Solutions for Complex Applications

Genetix has focused on developing families of instrumentation and complementary consumables for the markets increasingly complex colony picking/arraying applications. The original QPix platform has been joined by the QPix2XT, which features automated microwell plate delivery and tracking, and its application-based derivatives, including the QPExpression, that is capable of automating bacterial or yeast cloning methods requiring plating out, spreading, and colony picking; the QPEvolution, designed to automate the colony selection, picking, and hit-selection steps of protein engineering methods; and the recently launched QPDisplay, designed as a dedicated picking and library-management system for applications in phage display.

The need for mammalian cell-based screening and colony picking systems is evidenced by the success of the ClonePix, launched in January 2004 and the ClonePixFL, launched in January 2005.

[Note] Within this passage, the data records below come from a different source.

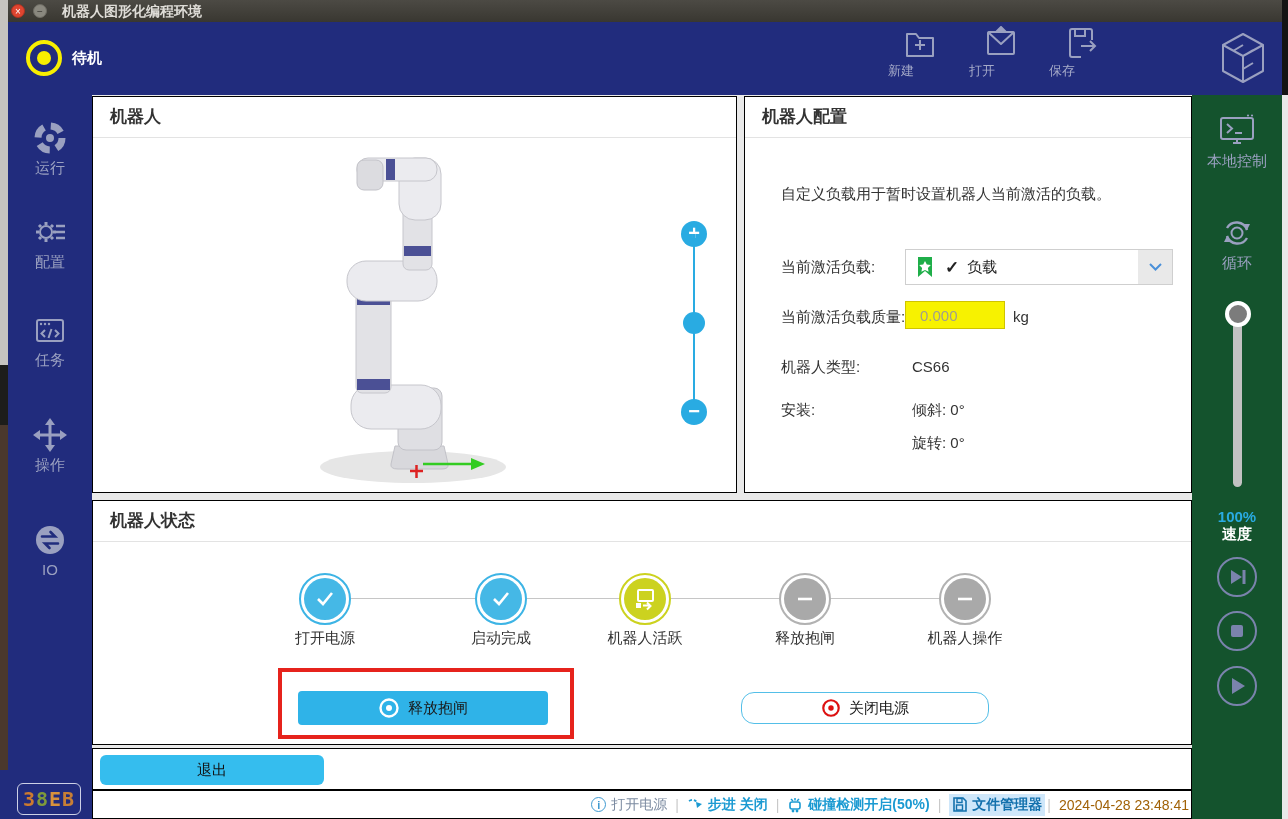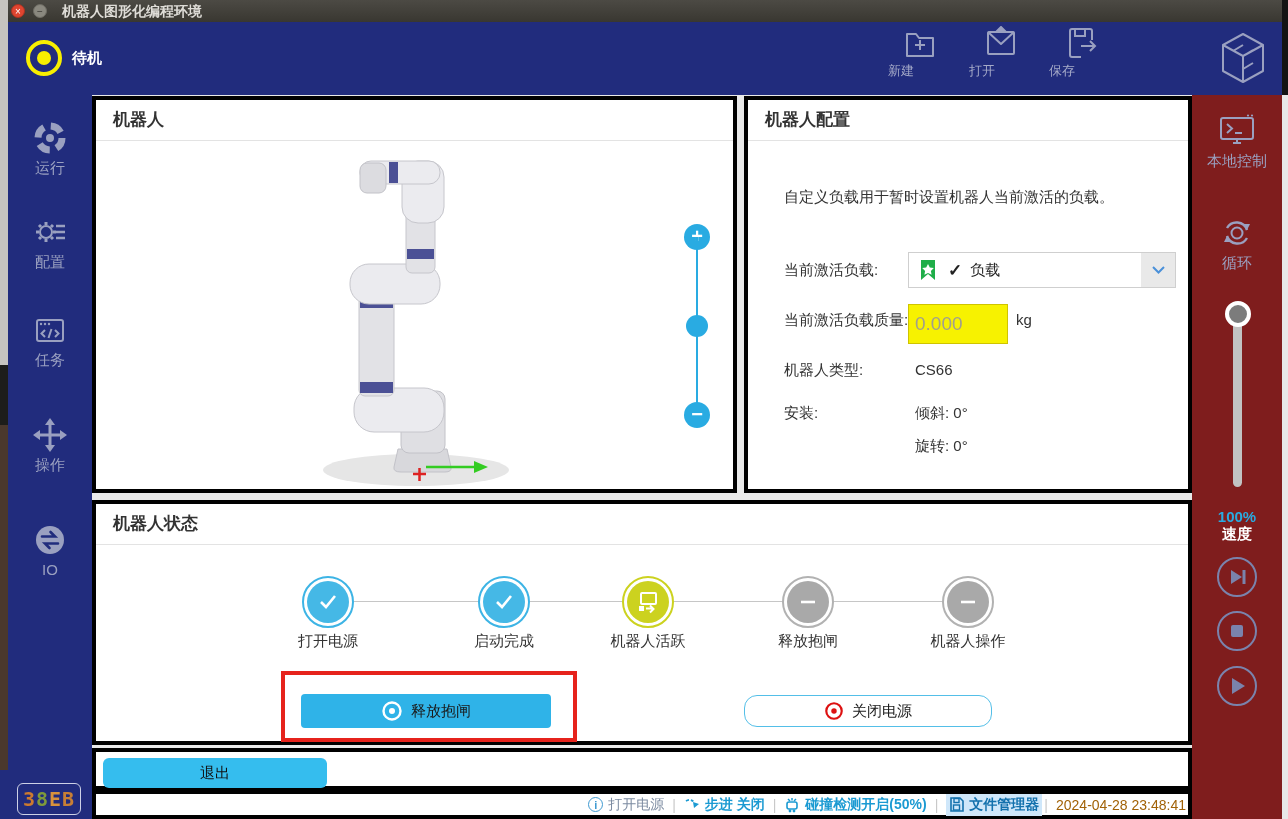--- a/index.html
+++ b/index.html
@@ -65,7 +65,7 @@
   .tb1{top:462px;} .tb2{top:516px;} .tb3{top:571px;}
 
   
-  .panel{position:absolute;background:#fff;border:4px solid #000000;box-sizing:border-box;}
+  .panel{position:absolute;background:#fff;border:1px solid #000000;box-sizing:border-box;}
   .panel-hd{height:40px;line-height:40px;border-bottom:1px solid #e3e3e3;
             font-size:17px;font-weight:bold;color:#333;padding-left:17px;}
   .robot-panel{left:92px;top:96px;width:645px;height:397px;}

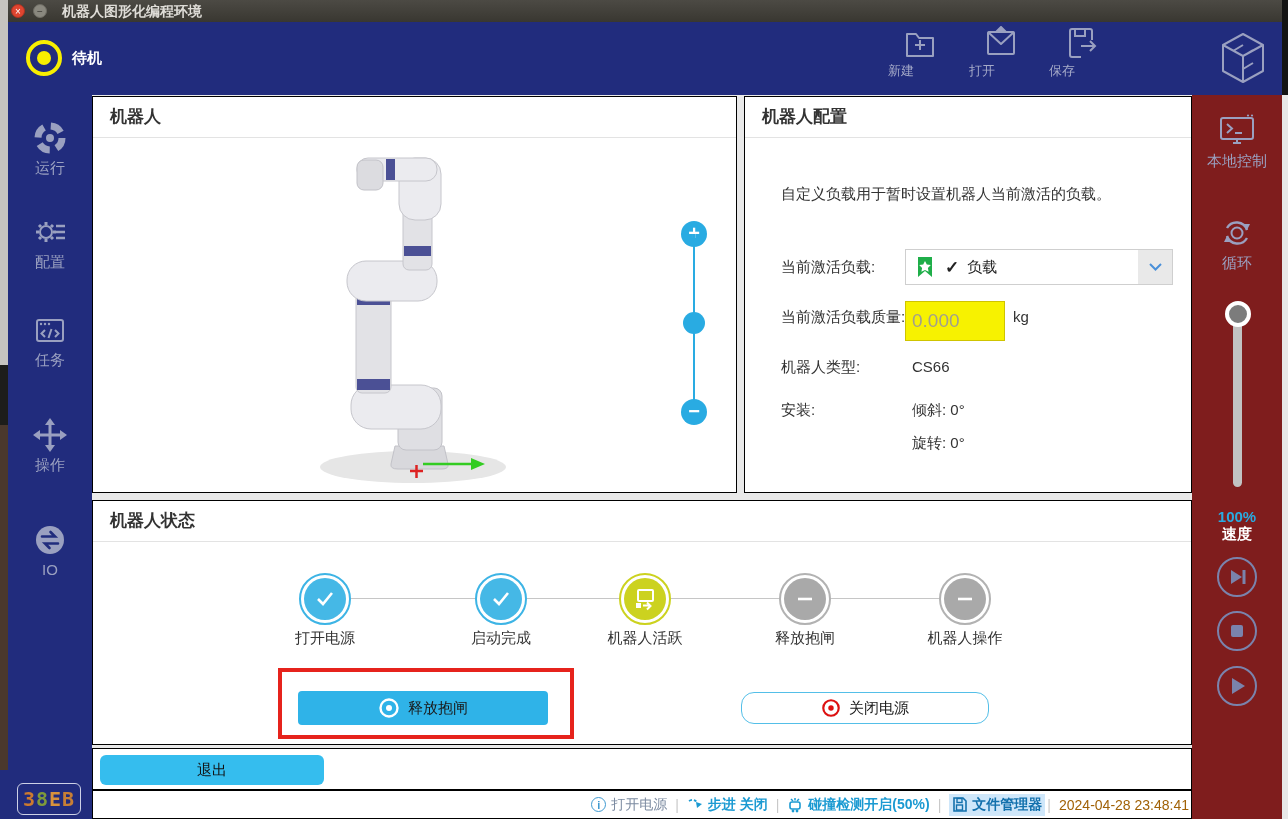--- a/index.html
+++ b/index.html
@@ -41,7 +41,7 @@
 
   
   .sidebar-left{position:absolute;left:8px;top:95px;width:84px;height:724px;background:#212c7d;}
-  .sidebar-right{position:absolute;left:1192px;top:95px;width:90px;height:724px;background:#7f1d1d;}
+  .sidebar-right{position:absolute;left:1192px;top:95px;width:90px;height:724px;background:#14532d;}
   .side-item{position:absolute;left:0;width:100%;text-align:center;color:#9aa0c0;cursor:pointer;}
   .side-item .lbl{font-size:15px;margin-top:3px;}
   .sl1{top:25px;} .sl2{top:119px;} .sl3{top:217px;} .sl4{top:322px;} .sl5{top:427px;}

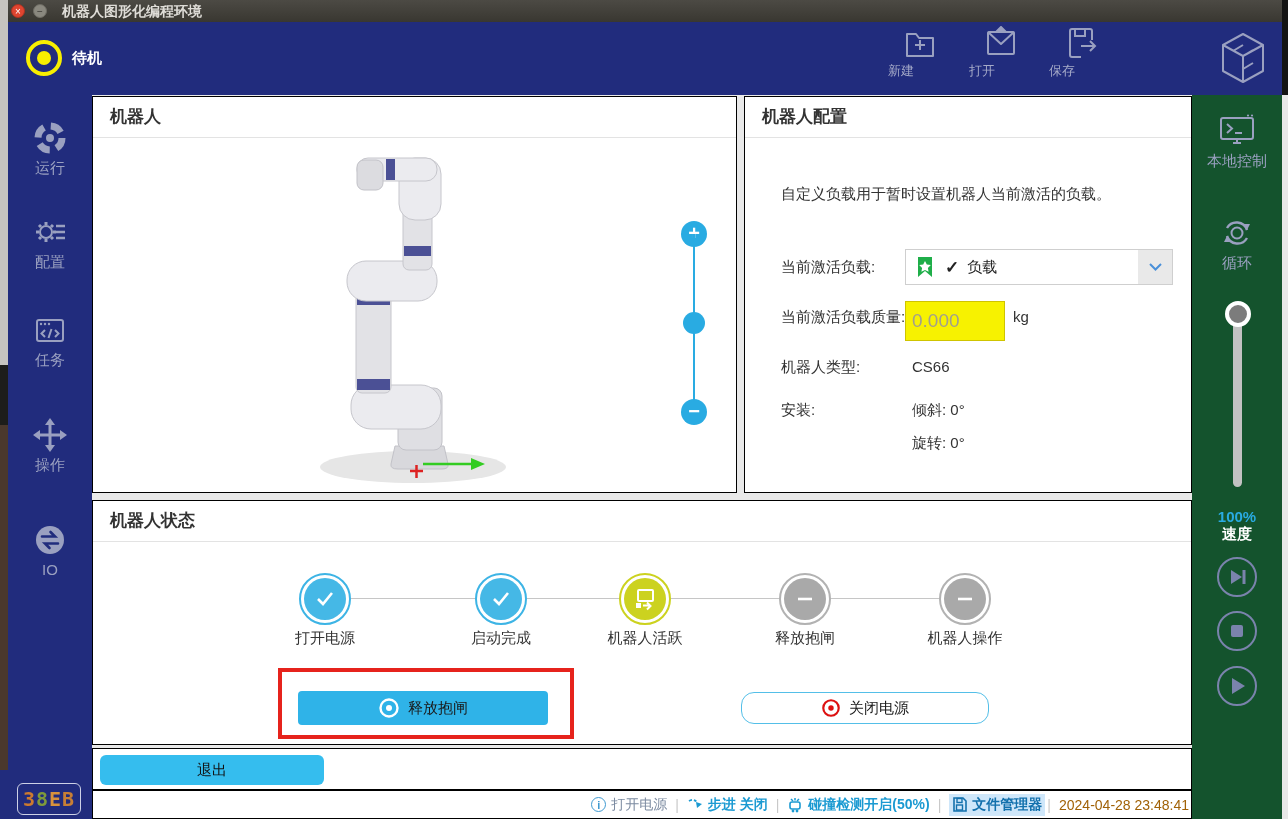--- a/index.html
+++ b/index.html
@@ -92,8 +92,8 @@
   .dd-check{font-size:17px;font-weight:bold;color:#222;margin:0 8px 0 10px;}
   .dd-text{font-size:15px;color:#222;flex:1;}
   .dd-caret{width:34px;height:34px;background:#e9e9e9;display:flex;align-items:center;justify-content:center;}
-  .mass-input{position:absolute;left:160px;top:204px;width:100px;height:40px;background:#f7f200;
-              border:1px solid #cfc400;color:#a19f8d;font-size:19px;padding:0 6px;box-sizing:border-box;
+  .mass-input{position:absolute;left:160px;top:204px;width:100px;height:28px;background:#f7f200;
+              border:1px solid #cfc400;color:#a19f8d;font-size:15px;padding:0 14px;box-sizing:border-box;
               font-family:"Liberation Sans",sans-serif;}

The ClonePix uses white light to identify and pick individual mammalian cell colonies, including hybridomas in semisolid media, and adherent cells, including CHO and HEK, Genetix maintains. The more recent ClonePixFL platform is designed for imaging, identification, picking, and stratification of mammalian colonies based either on quantified secretion of unlabeled proteins or expression of fluorescence-labeled transfected proteins.

Featuring automated delivery and de-lidding of 6-well culture plates to the on-board imaging station, the system uses fluorescence imaging with a choice of filter sets to rank and select colonies based on parameters, including size, brightness, proximity to neighbors, and, where appropriate, halo-size. Picked colonies are then dispersed in 96-well plates.

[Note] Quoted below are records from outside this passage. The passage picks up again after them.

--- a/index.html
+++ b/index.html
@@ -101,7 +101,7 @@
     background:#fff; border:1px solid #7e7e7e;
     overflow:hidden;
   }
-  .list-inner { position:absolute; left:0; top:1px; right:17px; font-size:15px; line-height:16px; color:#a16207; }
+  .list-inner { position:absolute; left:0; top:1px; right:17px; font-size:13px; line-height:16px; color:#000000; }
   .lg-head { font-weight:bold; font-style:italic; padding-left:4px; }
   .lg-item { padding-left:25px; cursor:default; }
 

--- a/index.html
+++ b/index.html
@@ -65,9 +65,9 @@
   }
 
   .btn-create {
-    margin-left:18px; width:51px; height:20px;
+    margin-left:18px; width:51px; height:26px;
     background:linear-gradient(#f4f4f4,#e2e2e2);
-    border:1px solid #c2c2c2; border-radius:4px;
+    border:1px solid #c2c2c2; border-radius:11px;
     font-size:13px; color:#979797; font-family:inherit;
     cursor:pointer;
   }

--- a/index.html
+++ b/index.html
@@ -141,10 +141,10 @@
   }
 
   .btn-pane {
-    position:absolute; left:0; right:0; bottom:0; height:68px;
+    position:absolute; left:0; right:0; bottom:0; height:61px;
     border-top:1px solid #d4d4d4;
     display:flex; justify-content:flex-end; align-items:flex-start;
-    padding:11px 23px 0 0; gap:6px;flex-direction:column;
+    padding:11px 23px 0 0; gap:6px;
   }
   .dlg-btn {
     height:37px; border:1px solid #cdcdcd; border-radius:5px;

Solid Microarraying Market

Microarraying also remains a solid market for Genetix, Reid stresses. Microarraying is a field that has been fast evolving into new areas of application. To meet current and future trends, the QArray family of instrumentation, including the QArraymini, QArray2, and QArraymax platforms, provide options for DNA or protein microarraying applications right up to production-scale throughput. Applications include the generation of DNA, protein, oligosaccharide, glycoprotein, or CGH arrays on slides or microwell plates for applications, including reverse transfection, RNAi analysis, and synthetic molecule arrays (SAR libraries).

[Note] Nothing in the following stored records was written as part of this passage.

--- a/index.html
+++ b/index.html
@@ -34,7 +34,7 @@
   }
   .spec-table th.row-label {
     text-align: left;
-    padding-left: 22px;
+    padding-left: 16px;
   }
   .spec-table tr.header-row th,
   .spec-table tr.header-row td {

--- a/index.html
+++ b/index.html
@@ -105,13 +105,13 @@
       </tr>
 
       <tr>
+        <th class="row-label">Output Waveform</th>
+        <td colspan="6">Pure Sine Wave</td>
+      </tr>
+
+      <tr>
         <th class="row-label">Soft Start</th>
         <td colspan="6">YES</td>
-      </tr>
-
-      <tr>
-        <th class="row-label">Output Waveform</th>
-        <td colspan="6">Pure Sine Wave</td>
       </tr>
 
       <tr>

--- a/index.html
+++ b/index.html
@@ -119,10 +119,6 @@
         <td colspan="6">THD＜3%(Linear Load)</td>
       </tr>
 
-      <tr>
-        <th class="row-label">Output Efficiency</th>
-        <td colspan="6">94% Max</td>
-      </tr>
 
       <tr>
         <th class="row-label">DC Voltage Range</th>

As with all our instrumentation, versatility is paramount, and options, including source plate chillers, hybrid beds to allow printing of microarrays in the wells of 96- or 384-well plates, and a range of spotting pins, are available, giving customers the ability to customize the instrumentation to their exact requirements. The microarray instrumentation family also includes the aQuire, a high-resolution, confocal, laser scanner for rapid imaging and analysis of microarrays.

Future Requirements

Genetix believes that the ability to continually match market requirements with relevant innovation in terms of both automated instrumentation and related products has kept it at the forefront of its field. Listed on the London stock exchange in 2000, the company has been consistently profitable.

According to Reid, many customers have remained loyal to Genetix for a number of years. Innovation combined with the reliability of our systems, and our customer service means we have a client base that returns to us year after year.

This feedback and long-term relationship not only helps the customer make the most of its resources but also helps show us where the future is. We firmly believe our core technologies combined with engineering and scientific expertise will continue to set the scene for the automated solutions of the future.